München – Thomas Tuchel gilt als smarter Taktik-Tüftler, der sich für jeden Gegner eine individuelle Spielweise ausdenkt. „Game-Plan“ heißt das in der Generation der jungen Laptop-Trainer.
2010 hatte Tuchel, seinerzeit noch in Diensten von Mainz 05, einen ganz besonderen „Game-Plan“ für das Auswärtsspiel beim FC Bayern ausgeklügelt: „Helfen würde uns ein schnelles Tor und ein schneller Abpfiff und vielleicht können wir ja den Mannschaftsbus vor unserem Tor parken“, gab der heutige Paris Saint-Germain-Trainer die Marschroute seiner Mainzer für das Duell gegen den Rekordmeister vor und war sich damals mit seinen meisten anderen Kollegen einig: Gegen den FC Bayern so defensiv wie möglich zu agieren, mit der Hoffnung, dass man mit einem Glücksschuss oder einer Standardsituation vielleicht einen, im besten Fall sogar drei Punkte aus München mitnimmt. Der Busfahrer Thomas Tuchels muss sich im Januar 2010 verfahren haben: 0:3 verloren die Mainzer in der Allianz Arena.
Heute denken die Trainer der Bayern-Gegner offensiver – selbst der SC Paderborn. Wenn der Aufsteiger am Samstag gegen den scheinbar übermächtigen Kontrahenten aufläuft, werden sie ihr Glück im Angriff suchen – davon ist auch Niko Kovac überzeugt: „Ich gehen davon aus, dass sie früh anpressen werden. Mit dem Ziel, uns in der eigenen Hälfte festzusetzen. Darauf stellen wir uns ein“, blickt der Bayern-Trainer auf das Duell mit den Ostwestfalen. Kovac weiter: „Gegen Steffen Baumgart habe ich schon auf dem Platz gestanden. Er steht für Fußball, den er schon als Aktiver verkörpert hat – 90 Minuten maximale Power.“
Schon der andere Bundesligaaufsteiger aus Köln hatte versucht, die Bayern aktiv in Bedrängnis zu bringen und durch ein Gegenpressing, die Offensivkraft des Münchner Star-Ensemble bereits im Keim zu ersticken. 0:4 – das Endergebnis mag aus Kölner Sicht ernüchternd klingen. Aber ein Defensiv-Riegel verspricht bei spielstarken Bayern mit einem Lewandowski in der Form seines Lebens noch geringere Aussicht auf einen Erfolg.

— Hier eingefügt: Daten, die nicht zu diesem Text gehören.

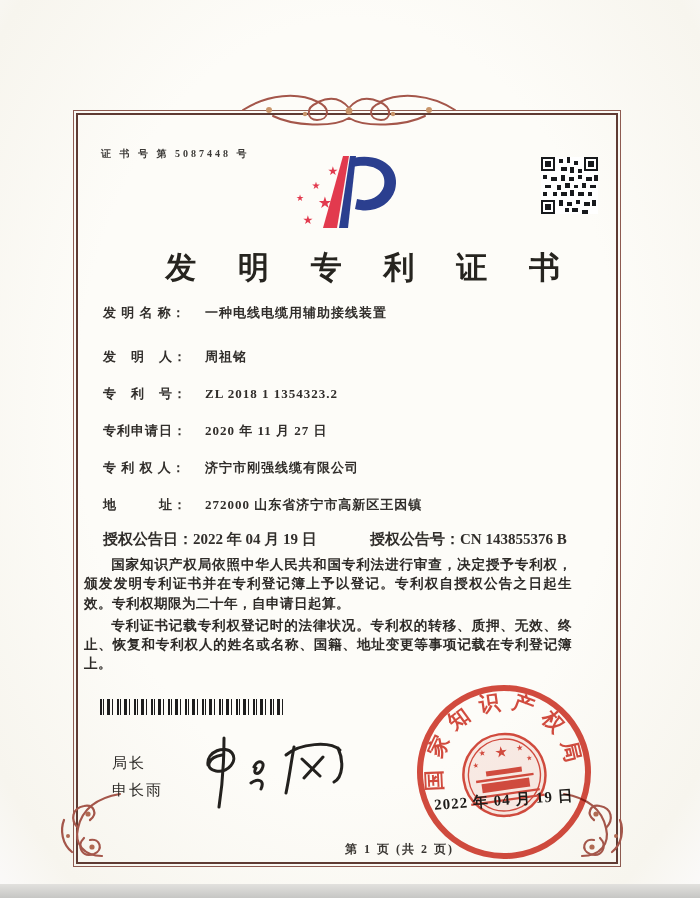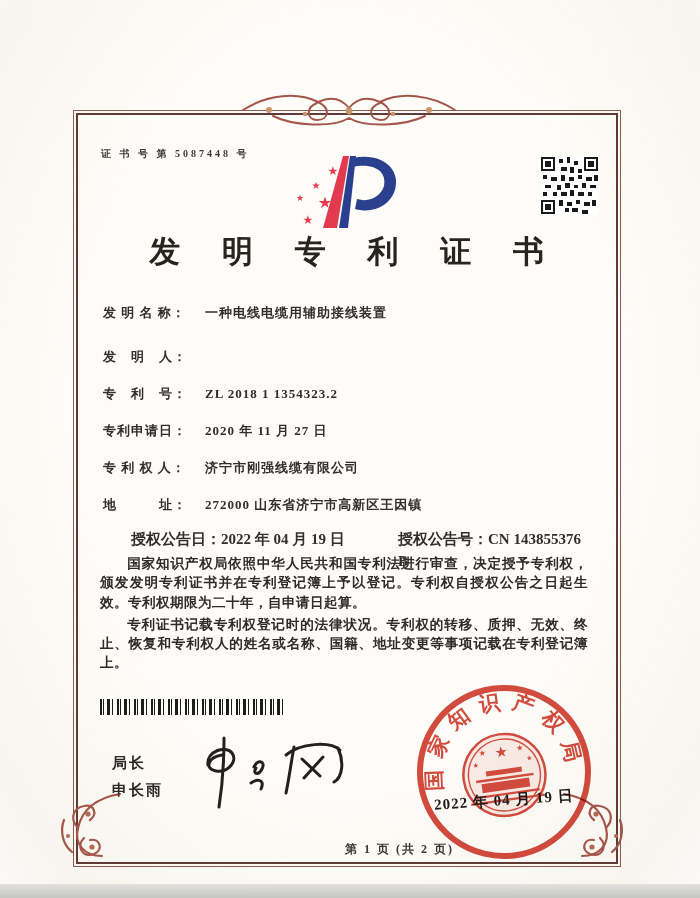--- a/index.html
+++ b/index.html
@@ -16,7 +16,7 @@
   .frame-inner{position:absolute;inset:2px;border:2px solid #5f3b33;}
   .abs{position:absolute;}
   .cert-no{left:101px;top:147px;font-size:10px;font-weight:600;letter-spacing:3px;color:#3c3a37;}
-  .title{left:75px;top:231px;width:543px;margin:0;text-align:center;
+  .title{left:75px;top:231px;width:543px;margin:16px;text-align:center;
     font-size:31px;font-weight:700;letter-spacing:17px;text-indent:17px;color:#26241f;}
   .fields{left:103px;top:302px;width:482px;font-size:13px;font-weight:700;}
   .frow{display:flex;line-height:22px;margin-bottom:15px;}

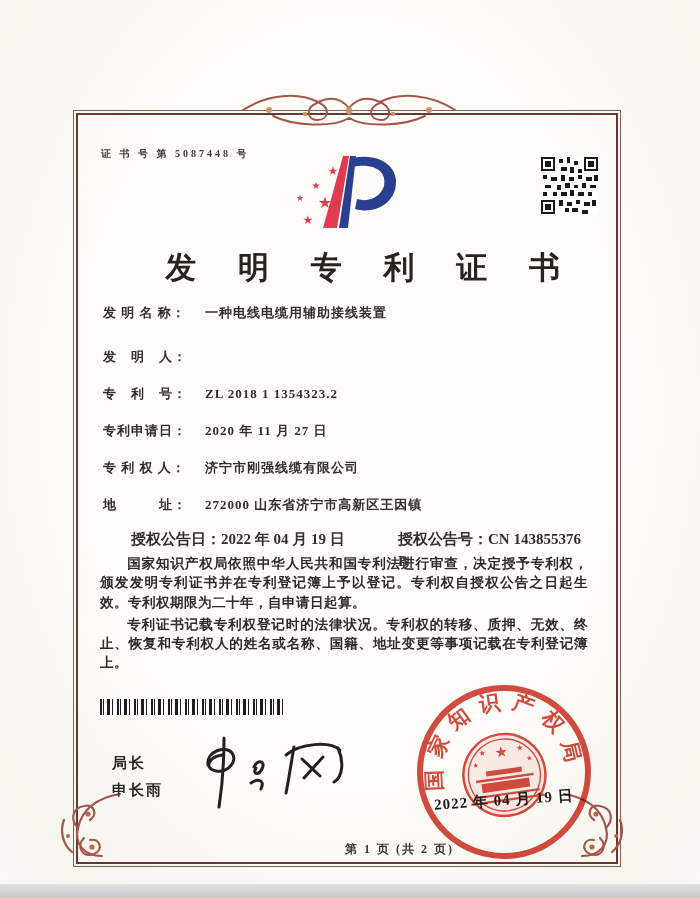--- a/index.html
+++ b/index.html
@@ -171,6 +171,7 @@
     </div>
     <div class="frow">
       <span class="lab">发　明　人：</span>
+      <span class="val">周祖铭</span>
     </div>
     <div class="frow">
       <span class="lab">专　利　号：</span>

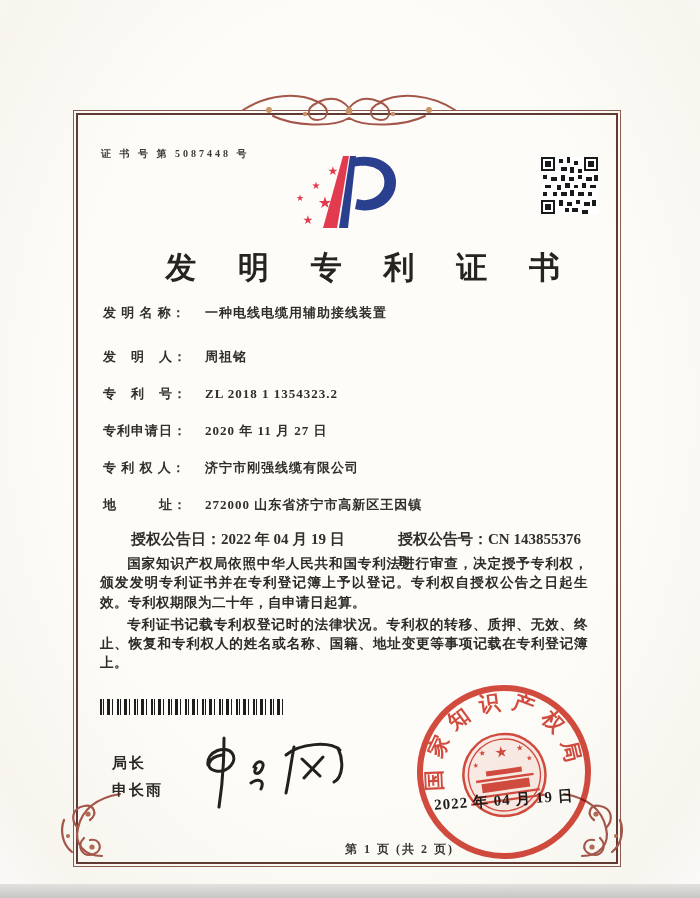--- a/index.html
+++ b/index.html
@@ -24,7 +24,7 @@
   .lab{flex:none;width:102px;white-space:pre;letter-spacing:1px;}
   .val{flex:1;letter-spacing:1px;}
   .grant{left:103px;top:528px;width:482px;display:flex;font-size:15px;font-weight:700;line-height:22px;}
-  .grant .g1{width:267px;flex:none;margin-left:28px;}
+  .grant .g1{width:267px;flex:none;}
   .paras{left:100px;top:555px;width:488px;font-family:Liberation Mono, monospace;}
   .para{margin:0 0 3px 0;font-size:13.6px;line-height:19.3px;font-weight:600;
     text-indent:2em;letter-spacing:0.4px;text-align:justify;color:#2e2b28;}

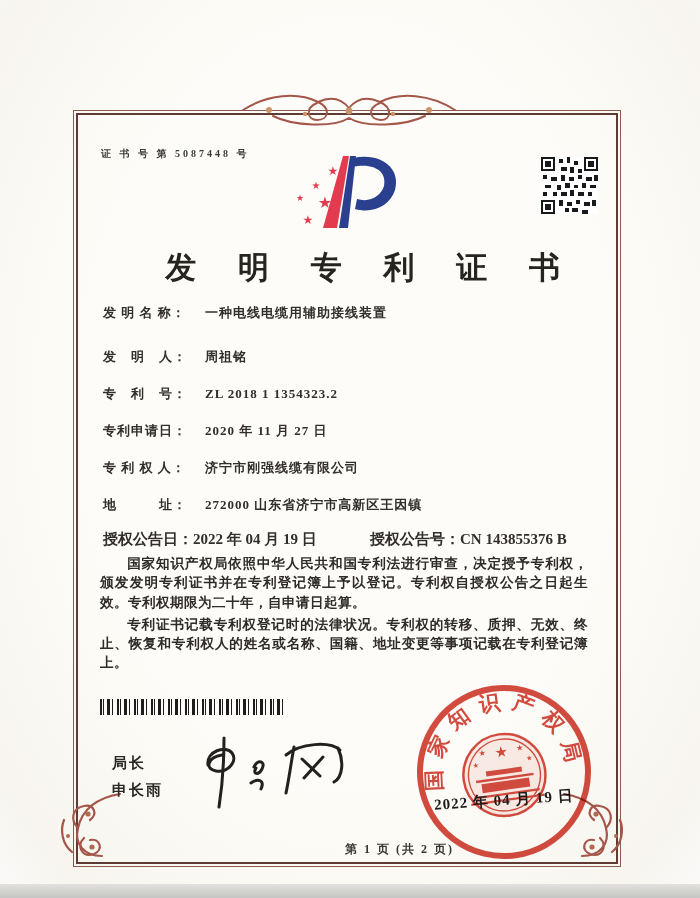--- a/index.html
+++ b/index.html
@@ -25,7 +25,7 @@
   .val{flex:1;letter-spacing:1px;}
   .grant{left:103px;top:528px;width:482px;display:flex;font-size:15px;font-weight:700;line-height:22px;}
   .grant .g1{width:267px;flex:none;}
-  .paras{left:100px;top:555px;width:488px;font-family:Liberation Mono, monospace;}
+  .paras{left:84px;top:555px;width:488px;}
   .para{margin:0 0 3px 0;font-size:13.6px;line-height:19.3px;font-weight:600;
     text-indent:2em;letter-spacing:0.4px;text-align:justify;color:#2e2b28;}
   .barcode{left:100px;top:699px;width:184px;height:16px;

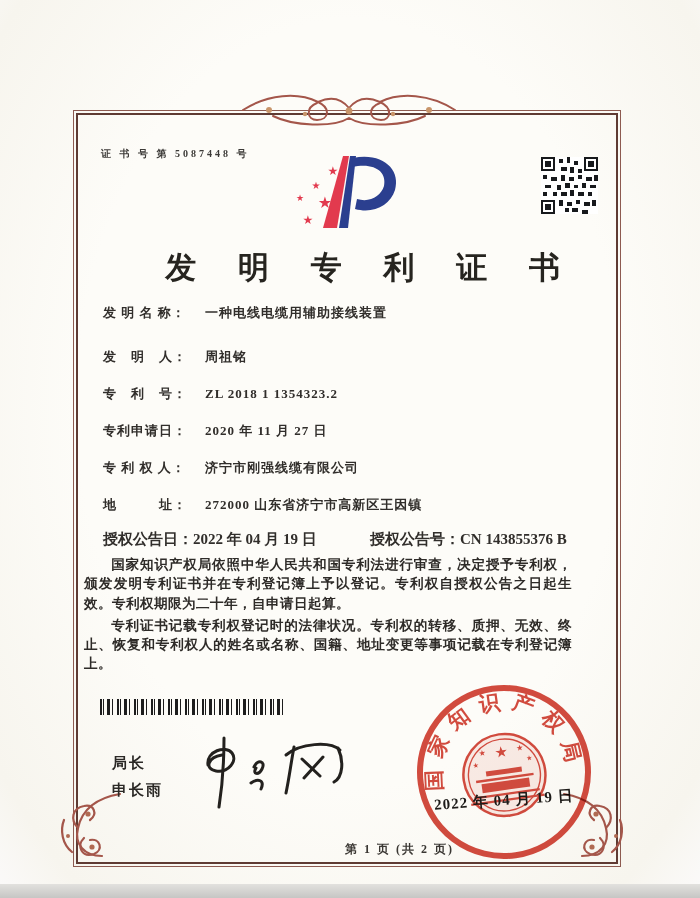--- a/index.html
+++ b/index.html
@@ -34,7 +34,7 @@
       #1d1d1d 3px,#1d1d1d 4px,transparent 4px,transparent 7px,
       #1d1d1d 7px,#1d1d1d 10px,transparent 10px,transparent 12px,
       #1d1d1d 12px,#1d1d1d 13px,transparent 13px,transparent 17px);}
-  .officer{left:112px;top:750px;font-size:15px;font-weight:700;line-height:27px;letter-spacing:2px;color:#2b2926;}
+  .officer{left:112px;top:750px;font-size:15px;font-weight:400;line-height:27px;letter-spacing:2px;color:#2b2926;}
   .signature{left:190px;top:733px;}
   .seal{left:413px;top:681px;width:182px;height:182px;mix-blend-mode:multiply;}
   .seal svg{position:absolute;left:0;top:0;}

Gegen selbstbewusste, eingespielte Bayern ist es für die meisten Bundesliga-Clubs für das Resultat fast unerheblich, mit welcher Marschroute sie ins Spiel gehen – eine Niederlage bleibt die wahrscheinlichste Variante.
Treten die jedoch couragiert auf und suchen ihr Glück im Angriff, können sie den Rasen zumindest mit erhobenem Haupt verlassen. Und erwischt man die Bayern an einem schlechten Tag, gelingt womöglich gar die Sensation. So funktioniert auch die Rechnung von Paderborn-Coach Steffen Baumgart.
Auch Philippe Coutinho hat bei seinen bisher wenigen Bundesliga-Auftritten erlebt, dass die „Kleinen“ vor den großen Bayern nicht mehr in Ehrfurcht erstarren. „Jedes Team kämpft bis zum Ende um jeden Ball“, sagt der brasilianische Nationalspieler vor dem Spiel gegen den Tabellenletzten. „Es gibt nicht viel Raum zu denken oder am Ball zu zögern.“ In Spanien hätten die Gegner vom FC Barcelona defensiver agiert.
Verzichten muss Coutinho in Paderborn auf seinen Kollegen Ivan Perisic, der aufgrund eines grippalen Infekts ausfällt. Dafür steht David Alaba nach seinem Muskelfaserriss wohl wieder zumindest für einen Kurzeinsatz zur Verfügung. Anders als Leon Goretzka, der nach seinem operativ entfernten Bluterguss weiter außen vor bleibt.
Aber Müller, Tolisso oder Martinez sind nicht die schlechtesten Alternativen. Dieses Personal sollte auch einen stürmenden Gastgeber dominieren können. Und wenn nicht: Der Münchner Mannschaftsbus macht sich vor dem Paderborner Tor bestimmt nicht schlecht.